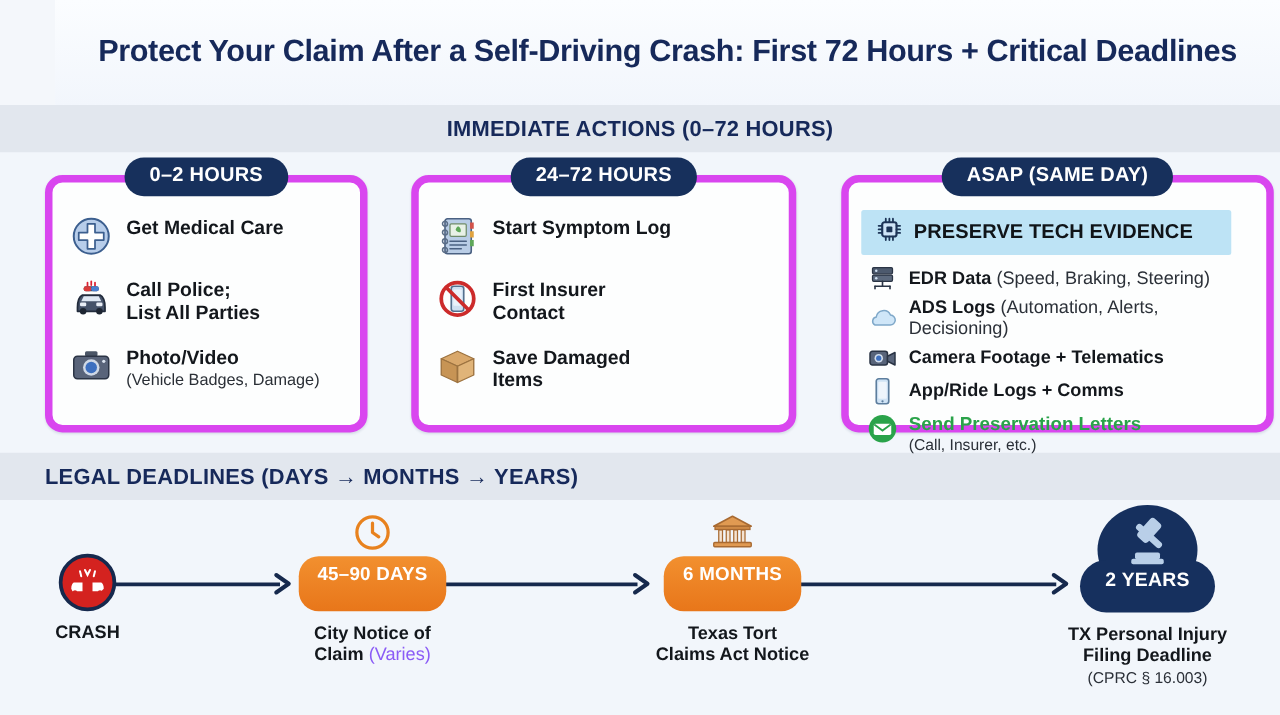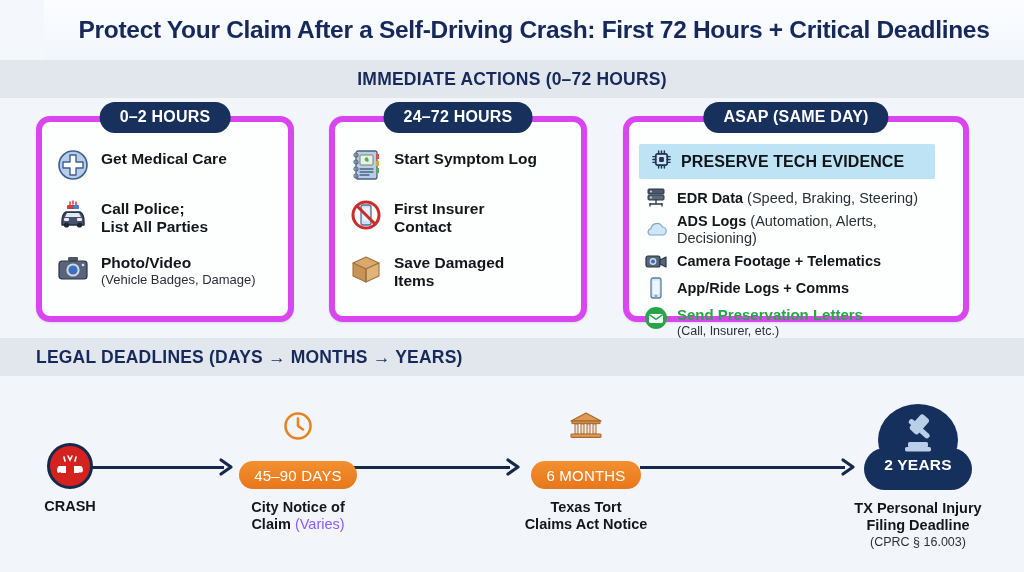--- a/index.html
+++ b/index.html
@@ -15,7 +15,7 @@
 
   
   .title-bar {
-    height:60px; display:flex; align-items:center; justify-content:center;
+    height:84px; display:flex; align-items:center; justify-content:center;
     background:linear-gradient(#fbfdff,#f2f6fc);
     margin-left:44px;
   }

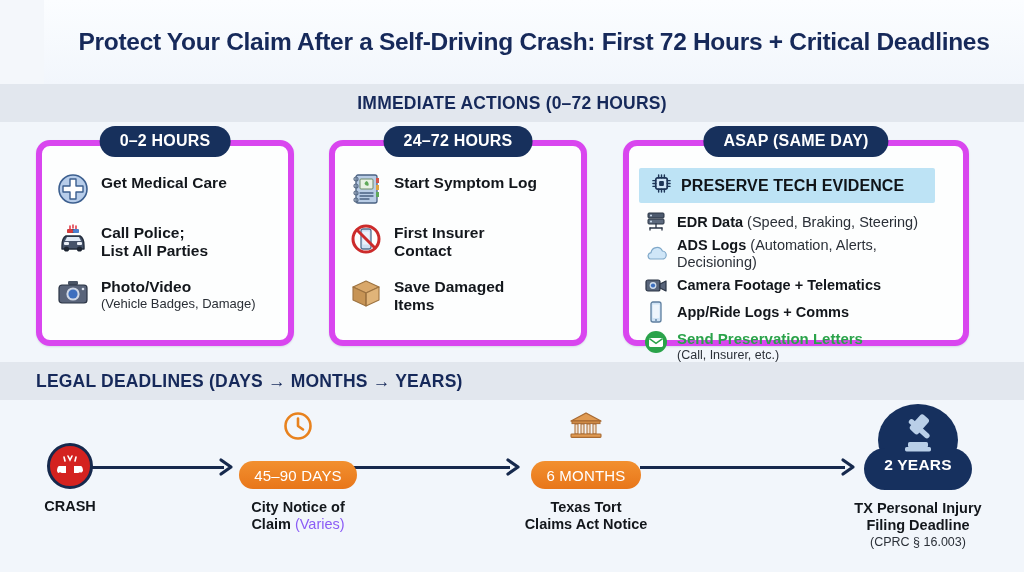--- a/index.html
+++ b/index.html
@@ -39,7 +39,7 @@
   }
   .card-wrap { position:relative; }
   .card-wrap.c1 { margin-left:36px; width:258px; }
-  .card-wrap.c2 { margin-left:35px; width:258px; }
+  .card-wrap.c2 { margin-left:35px; width:308px; }
   .card-wrap.c3 { margin-left:36px; width:346px; }
 
   .card {

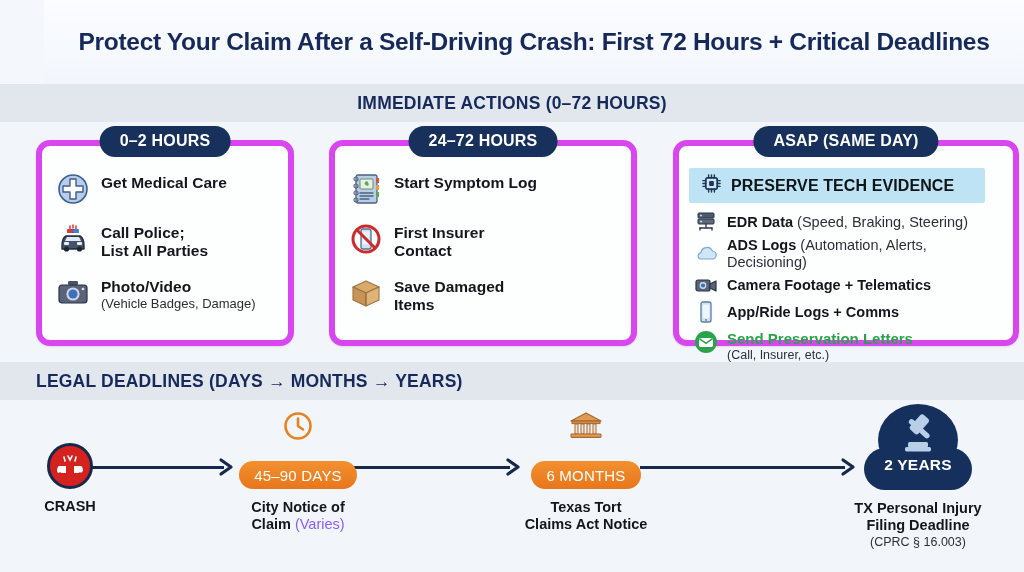--- a/index.html
+++ b/index.html
@@ -99,8 +99,8 @@
 
   .orange-pill {
     display:inline-block; background:linear-gradient(#f2902f,#e8761a);
-    color:#fff; font-weight:normal; font-size:15px; padding:6px 15px 5px;
-    border-radius:16px; white-space:nowrap; letter-spacing:0.2px;margin-top:16px;
+    color:#fff; font-weight:bold; font-size:15px; padding:6px 15px 21px;
+    border-radius:16px; white-space:nowrap; letter-spacing:0.2px;
   }
   .crash-circle {
     width:46px; height:46px; border-radius:50%; background:#d4221f;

▶ Work task: Search the data above for the string "items". Report every line where it is found.

▶ The answer:
-    height:60px; display:flex; align-items:center; justify-content:center;
+    height:84px; display:flex; align-items:center; justify-content:center;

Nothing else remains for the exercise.